▶ **About this exercise**
Look through the entries for the line containing "(471, 567) none". Then output that line and every line after it, exactly, to the end.

━━ Extracted data ━━

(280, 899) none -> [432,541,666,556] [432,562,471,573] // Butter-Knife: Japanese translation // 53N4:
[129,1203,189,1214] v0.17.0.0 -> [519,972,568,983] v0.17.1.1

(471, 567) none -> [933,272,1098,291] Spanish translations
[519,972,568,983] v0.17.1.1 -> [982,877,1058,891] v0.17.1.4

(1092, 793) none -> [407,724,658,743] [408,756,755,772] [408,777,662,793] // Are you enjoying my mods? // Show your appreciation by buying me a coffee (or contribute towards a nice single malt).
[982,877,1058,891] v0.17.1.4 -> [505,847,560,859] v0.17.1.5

━━━

▶ **Solved problem**
(471, 567) none -> [933,272,1098,291] Spanish translations
[519,972,568,983] v0.17.1.1 -> [982,877,1058,891] v0.17.1.4

(1092, 793) none -> [407,724,658,743] [408,756,755,772] [408,777,662,793] // Are you enjoying my mods? // Show your appreciation by buying me a coffee (or contribute towards a nice single malt).
[982,877,1058,891] v0.17.1.4 -> [505,847,560,859] v0.17.1.5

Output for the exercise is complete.